_Aim of the exercise:_ When copying the data below, keep only the lines from the one with "-44,7 +44,7 @@" through the one with "215px 1fr; height:39.2px;", word for word, and skip the pictures.

[Records from a collection]
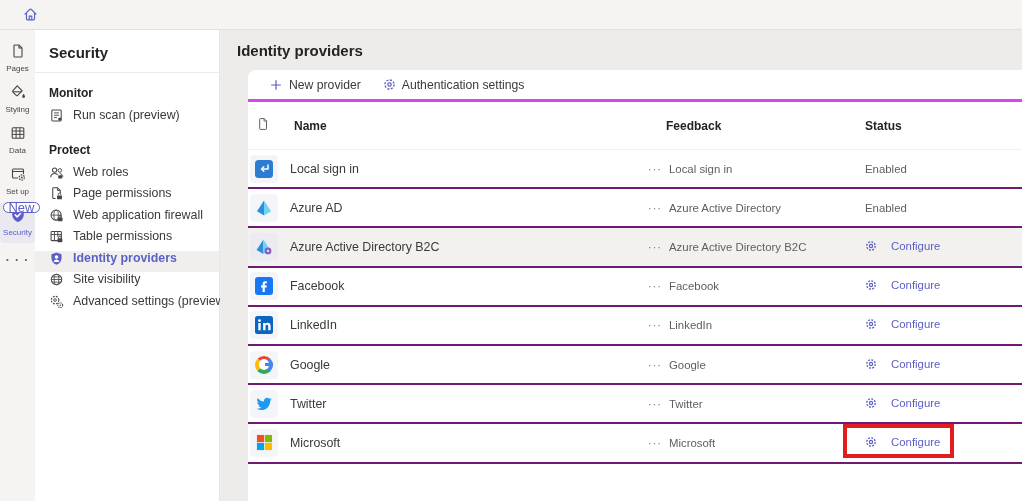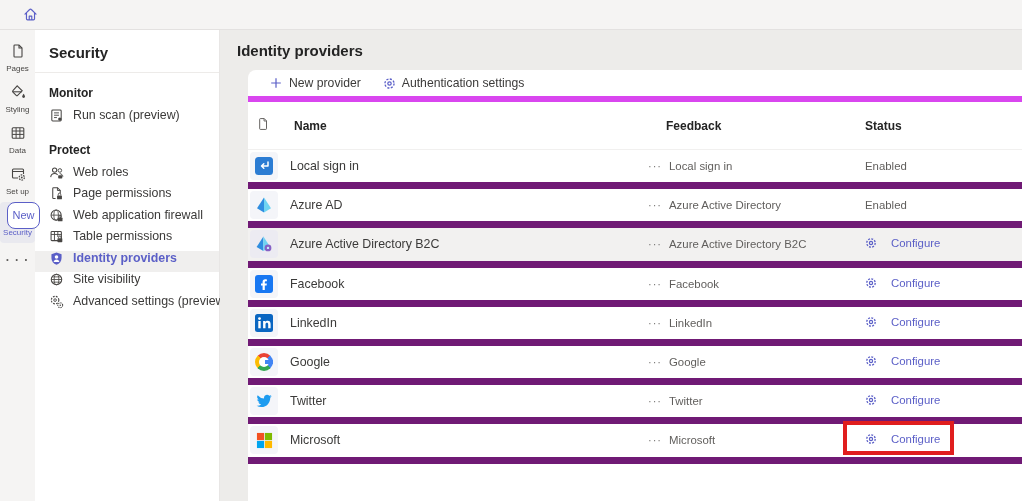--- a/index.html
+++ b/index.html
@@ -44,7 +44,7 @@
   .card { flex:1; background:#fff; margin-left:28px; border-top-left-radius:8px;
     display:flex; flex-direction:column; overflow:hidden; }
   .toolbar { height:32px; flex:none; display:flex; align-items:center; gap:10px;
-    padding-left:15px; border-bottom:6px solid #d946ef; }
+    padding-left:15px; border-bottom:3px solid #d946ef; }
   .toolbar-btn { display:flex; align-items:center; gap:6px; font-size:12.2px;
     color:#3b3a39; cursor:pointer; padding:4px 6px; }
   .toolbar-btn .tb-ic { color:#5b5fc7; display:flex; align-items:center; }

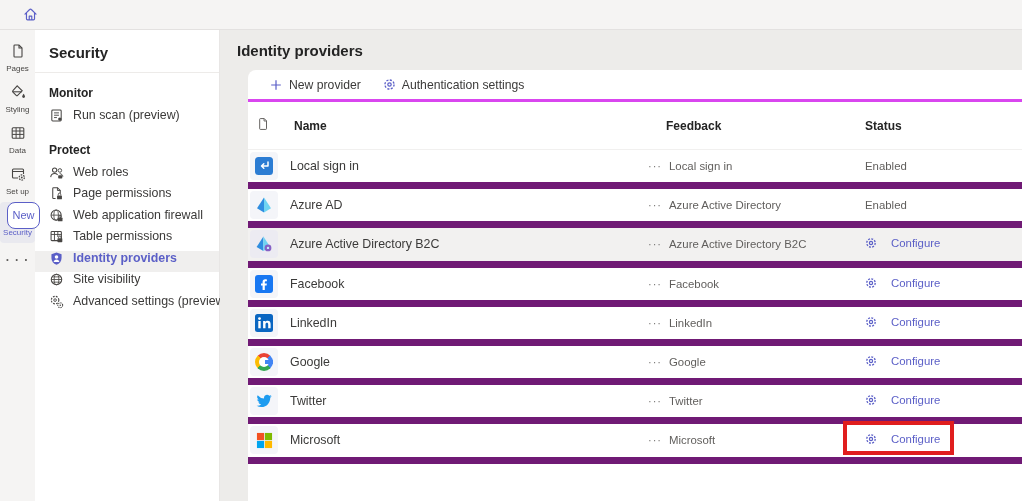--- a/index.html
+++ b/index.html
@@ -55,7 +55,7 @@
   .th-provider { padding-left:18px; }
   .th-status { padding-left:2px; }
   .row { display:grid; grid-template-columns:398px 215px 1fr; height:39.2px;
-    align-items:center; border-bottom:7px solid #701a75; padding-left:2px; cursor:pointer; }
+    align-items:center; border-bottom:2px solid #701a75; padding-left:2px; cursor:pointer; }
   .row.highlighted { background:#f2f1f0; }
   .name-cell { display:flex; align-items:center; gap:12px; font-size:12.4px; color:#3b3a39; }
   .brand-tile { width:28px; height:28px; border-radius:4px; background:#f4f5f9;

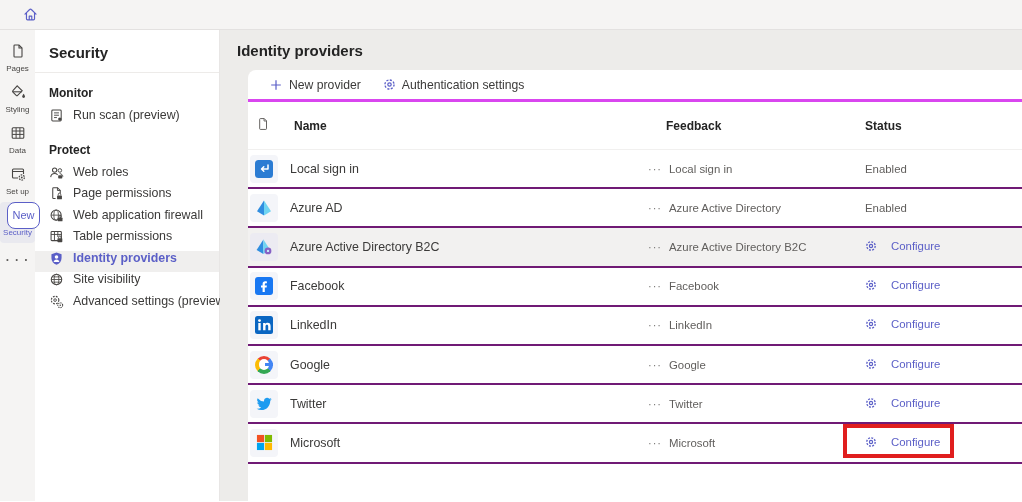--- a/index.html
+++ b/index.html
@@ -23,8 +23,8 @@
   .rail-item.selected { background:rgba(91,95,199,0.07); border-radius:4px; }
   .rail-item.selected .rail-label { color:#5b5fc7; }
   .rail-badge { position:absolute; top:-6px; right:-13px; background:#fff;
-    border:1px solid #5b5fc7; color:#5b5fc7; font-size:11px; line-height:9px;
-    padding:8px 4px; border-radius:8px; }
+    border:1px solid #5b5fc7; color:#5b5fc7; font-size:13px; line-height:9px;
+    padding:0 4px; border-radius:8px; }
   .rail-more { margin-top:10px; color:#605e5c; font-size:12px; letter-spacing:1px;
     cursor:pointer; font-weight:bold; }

_Problem solution:_
@@ -44,7 +44,7 @@
   .card { flex:1; background:#fff; margin-left:28px; border-top-left-radius:8px;
     display:flex; flex-direction:column; overflow:hidden; }
   .toolbar { height:32px; flex:none; display:flex; align-items:center; gap:10px;
-    padding-left:15px; border-bottom:6px solid #d946ef; }
+    padding-left:15px; border-bottom:3px solid #d946ef; }
   .toolbar-btn { display:flex; align-items:center; gap:6px; font-size:12.2px;
     color:#3b3a39; cursor:pointer; padding:4px 6px; }
   .toolbar-btn .tb-ic { color:#5b5fc7; display:flex; align-items:center; }

--- a/index.html
+++ b/index.html
@@ -55,7 +55,7 @@
   .th-provider { padding-left:18px; }
   .th-status { padding-left:2px; }
   .row { display:grid; grid-template-columns:398px 215px 1fr; height:39.2px;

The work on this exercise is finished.